I imagine that God is pleased when we creatively apply the Gospel to the specific conditions of our lives. The Scriptures do not give us an exhaustive set of ethical rules to abide by. God apparently was silent on many issues, particularly ethical issues, that he could have spoken at length and in great detail about. This, however, would not be in accord with the dynamic creation he made, how he made us, nor with our calling to be co-laborers in the ministry of the Gospel. God gave us deep rational and creative instincts, and we are called to employ our rational and creative capacities to apply the Gospel to our specific cultures and the specific circumstances of our lives within that culture. In this manner the Gospel continues to be an incarnate reality, uniquely manifesting itself in specific times and places.

5 Responses to “Creative Co-Laborers”

  1. Roger Green  

    But you well know that some folks have reduced their sense of the Gospels to a handful of rigid rules. “Dynamic creation”? Sounds like a liberal to me. No wonder you turned out so progressive on that test you took recently.

  2. paul  

    Anthony,
    Here, people get in trouble as a simple dichotomy of options (left/right, “conservative”/”liberal”, tradition/new) and those choosing to break the mold get labeled anything. That label, of course, is often one of contempt. Speaking politically, so much of the church’s social aspects are changing, if anyone wishing to see a new movement arise that even remotely involves the church, be careful of the backlash!

  3. Roger Green  

    I’ve stolen from you: http://thomwade.wordpress.com/2008/03/19/god-hates-you-all-of-you/#comments

  4. Anthony Velez  

    Roger – In this case, it is an honor to be stolen from. 🙂

    Regarding my being progressive on the test I took and the liberalism that expresses itself in this post, I think that comes from trying to be faithful to the Scriptures and the Xian Tradition. I plan on writing a post soon about Jesus standing before Pilate and declaring that his Kingdom is not of this world.
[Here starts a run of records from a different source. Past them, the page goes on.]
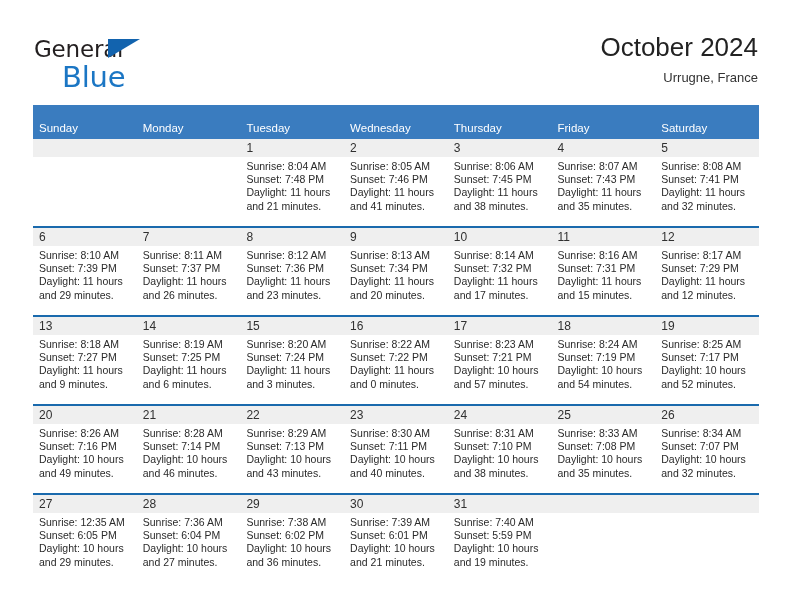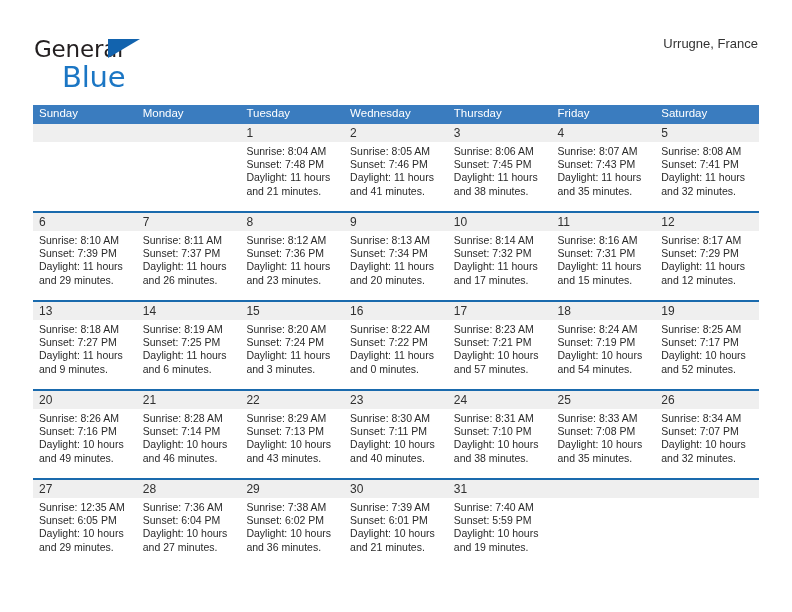--- a/index.html
+++ b/index.html
@@ -160,6 +160,7 @@
     </div>
 
     <div class="title-block">
+      <div class="cal-title">October 2024</div>
       <div class="cal-subtitle">Urrugne, France</div>
     </div>
 

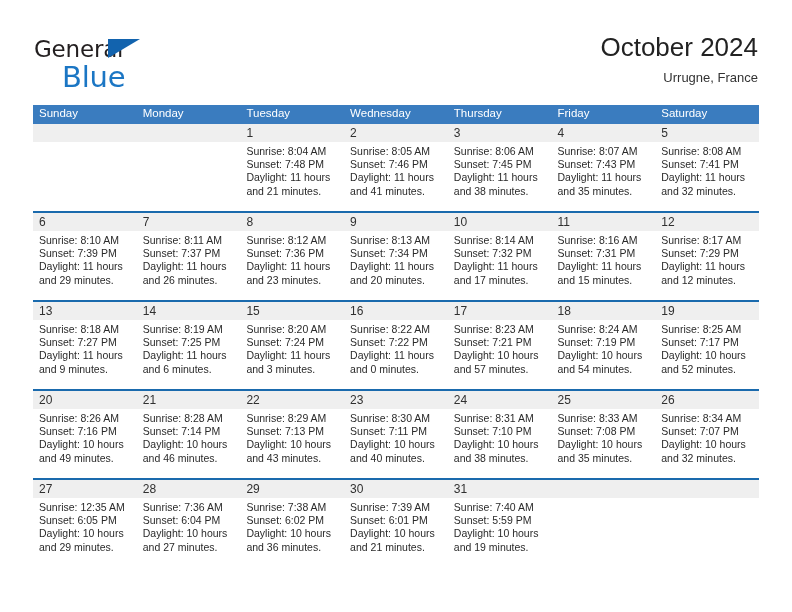--- a/index.html
+++ b/index.html
@@ -104,7 +104,7 @@
     font-size: 11.5px;
     font-weight: normal;
     text-align: left;
-    padding: 2px 0 5px 6px;
+    padding: 17px 0 5px 6px;
     height: 12px;
     border: none;
   }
A critical implication that I see in this declaration is that Jesus’ Kingdom will not fit within the categories that this world uses to sort experience and articulate the truth. Using John’s (the Beloved) mode of expression, the kingdom of God represents an inbreaking from above that upsets the fallen norms of this world.
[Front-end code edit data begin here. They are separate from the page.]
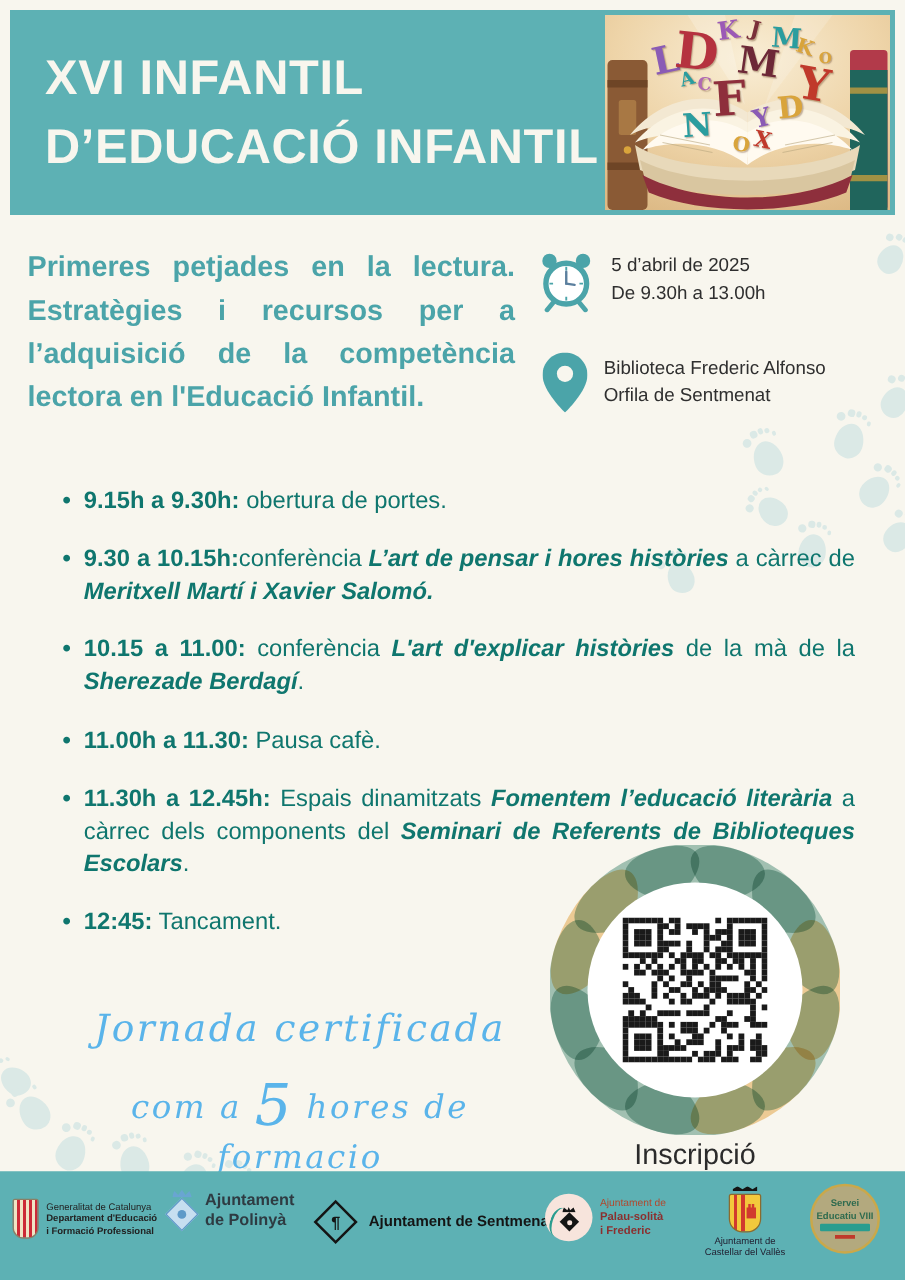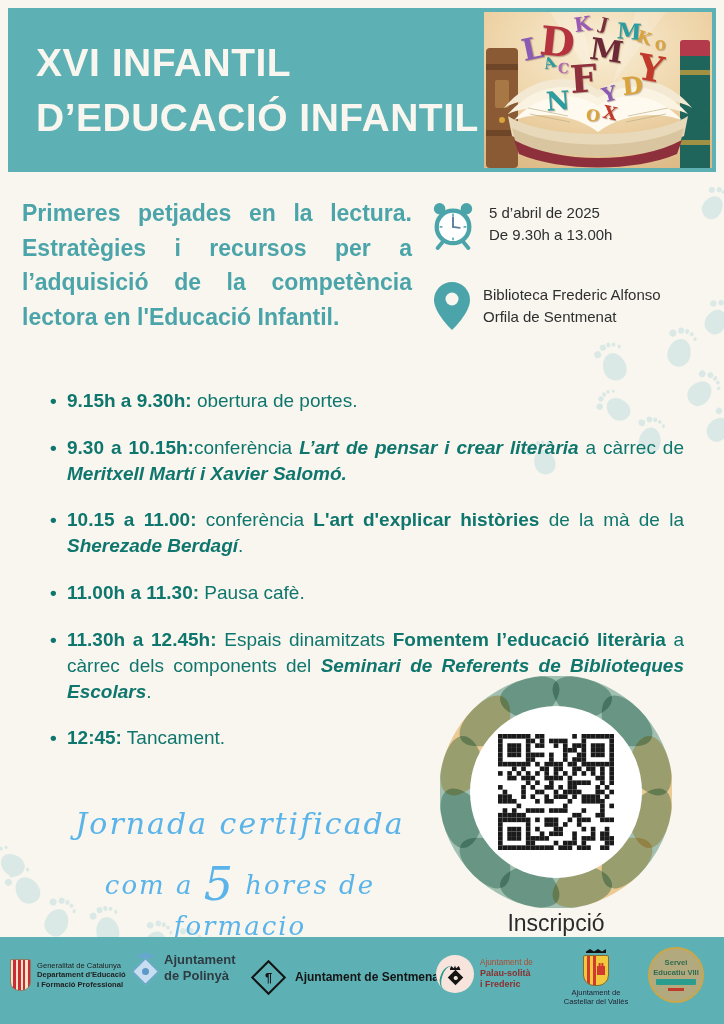--- a/index.html
+++ b/index.html
@@ -350,7 +350,7 @@
   <div class="program">
     <ul class="program-list">
         <li><span style="font-weight: bold;">9.15h a 9.30h:</span><span> obertura de portes.</span></li>
-        <li><span style="font-weight: bold;">9.30 a 10.15h:</span><span>conferència </span><span style="font-weight: bold; font-style: italic;">L’art de pensar i crear literària</span><span> a càrrec de </span><span style="font-weight: bold; font-style: italic;">Meritxell Martí i Xavier Salomó.</span></li>
+        <li><span style="font-weight: bold;">9.30 a 10.15h:</span><span>conferència </span><span style="font-weight: bold; font-style: italic;">L’art de pensar i hores històries</span><span> a càrrec de </span><span style="font-weight: bold; font-style: italic;">Meritxell Martí i Xavier Salomó.</span></li>
         <li><span style="font-weight: bold;">10.15 a 11.00:</span><span> conferència </span><span style="font-weight: bold; ">L'art d'explicar històries</span><span> de la mà de la </span><span style="font-weight: bold; font-style: italic;">Sherezade Berdagí</span><span>.</span></li>
         <li><span style="font-weight: bold;">11.00h a 11.30:</span><span> Pausa cafè.</span></li>
         <li><span style="font-weight: bold;">11.30h a 12.45h:</span><span> Espais dinamitzats </span><span style="font-weight: bold; ">Fomentem l’educació literària</span><span> a càrrec dels components del </span><span style="font-weight: bold; font-style: italic;">Seminari de Referents de Biblioteques Escolars</span><span>.</span></li>

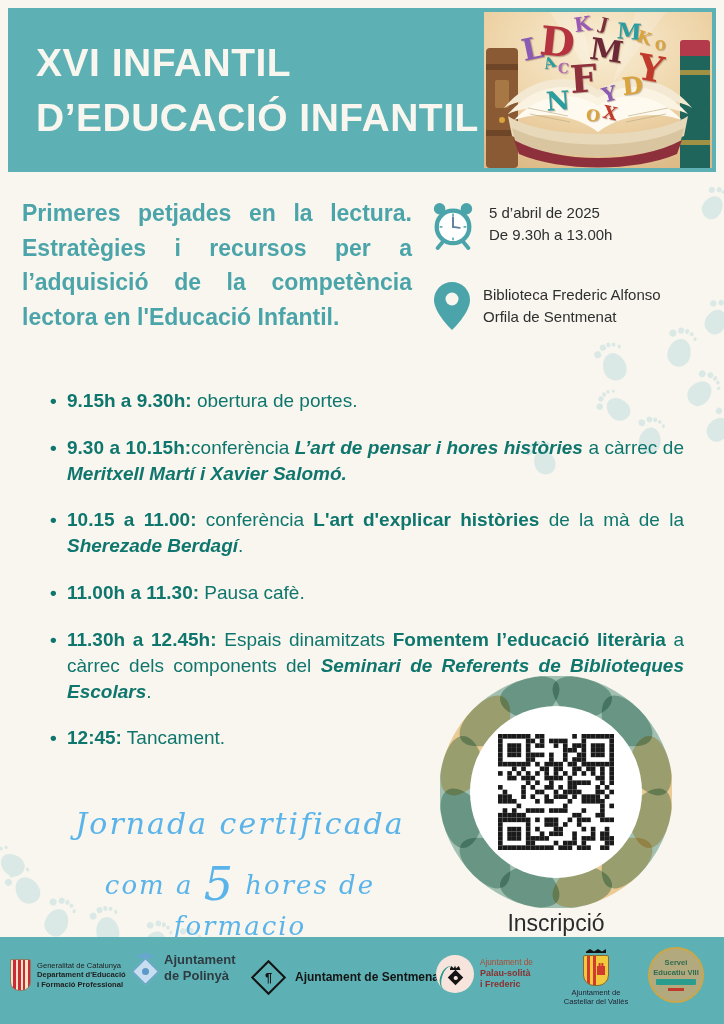--- a/index.html
+++ b/index.html
@@ -351,7 +351,7 @@
     <ul class="program-list">
         <li><span style="font-weight: bold;">9.15h a 9.30h:</span><span> obertura de portes.</span></li>
         <li><span style="font-weight: bold;">9.30 a 10.15h:</span><span>conferència </span><span style="font-weight: bold; font-style: italic;">L’art de pensar i hores històries</span><span> a càrrec de </span><span style="font-weight: bold; font-style: italic;">Meritxell Martí i Xavier Salomó.</span></li>
-        <li><span style="font-weight: bold;">10.15 a 11.00:</span><span> conferència </span><span style="font-weight: bold; ">L'art d'explicar històries</span><span> de la mà de la </span><span style="font-weight: bold; font-style: italic;">Sherezade Berdagí</span><span>.</span></li>
+        <li><span style="font-weight: bold;">10.15 a 11.00:</span><span> conferència </span><span style="font-weight: bold; font-style: italic;">L'art d'explicar històries</span><span> de la mà de la </span><span style="font-weight: bold; font-style: italic;">Sherezade Berdagí</span><span>.</span></li>
         <li><span style="font-weight: bold;">11.00h a 11.30:</span><span> Pausa cafè.</span></li>
         <li><span style="font-weight: bold;">11.30h a 12.45h:</span><span> Espais dinamitzats </span><span style="font-weight: bold; ">Fomentem l’educació literària</span><span> a càrrec dels components del </span><span style="font-weight: bold; font-style: italic;">Seminari de Referents de Biblioteques Escolars</span><span>.</span></li>
         <li><span style="font-weight: bold;">12:45:</span><span> Tancament.</span></li>

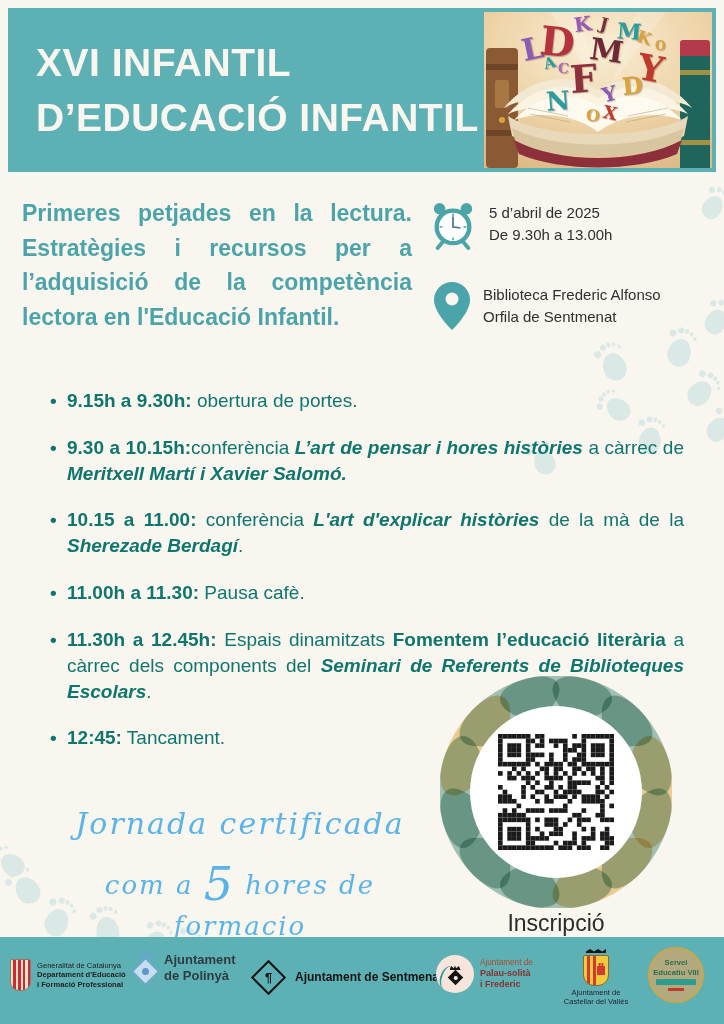--- a/index.html
+++ b/index.html
@@ -353,7 +353,7 @@
         <li><span style="font-weight: bold;">9.30 a 10.15h:</span><span>conferència </span><span style="font-weight: bold; font-style: italic;">L’art de pensar i hores històries</span><span> a càrrec de </span><span style="font-weight: bold; font-style: italic;">Meritxell Martí i Xavier Salomó.</span></li>
         <li><span style="font-weight: bold;">10.15 a 11.00:</span><span> conferència </span><span style="font-weight: bold; font-style: italic;">L'art d'explicar històries</span><span> de la mà de la </span><span style="font-weight: bold; font-style: italic;">Sherezade Berdagí</span><span>.</span></li>
         <li><span style="font-weight: bold;">11.00h a 11.30:</span><span> Pausa cafè.</span></li>
-        <li><span style="font-weight: bold;">11.30h a 12.45h:</span><span> Espais dinamitzats </span><span style="font-weight: bold; ">Fomentem l’educació literària</span><span> a càrrec dels components del </span><span style="font-weight: bold; font-style: italic;">Seminari de Referents de Biblioteques Escolars</span><span>.</span></li>
+        <li><span style="font-weight: bold;">11.30h a 12.45h:</span><span> Espais dinamitzats </span><span style="font-weight: bold; font-style: italic;">Fomentem l’educació literària</span><span> a càrrec dels components del </span><span style="font-weight: bold; font-style: italic;">Seminari de Referents de Biblioteques Escolars</span><span>.</span></li>
         <li><span style="font-weight: bold;">12:45:</span><span> Tancament.</span></li>
       </ul>
   </div>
    I hope I don’t fit the categories of liberal or conservative because in trying to remain faithful to the fullness of the faith, I am becoming one who is in the world but not of it. Compared to my good friend Chris, I am definitely conservative (probably too much for his taste) and compared to my good friend John (whom you don’t know) I am definitely liberal (probably too much for his taste).

    I think the “liberal” part of me tends to manifest more often than my “conservatism” because it seems that among those who uphold orthodoxy, it is conservative voices that tend to dominate, and so, in some measure I am trying to provide a counterbalance.

  5. Anthony Velez  

    Paul – I think my response to Roger elaborates and supports what you said in your comment. If I misread you, let me know. Otherwise, I think we are kindred on this matter.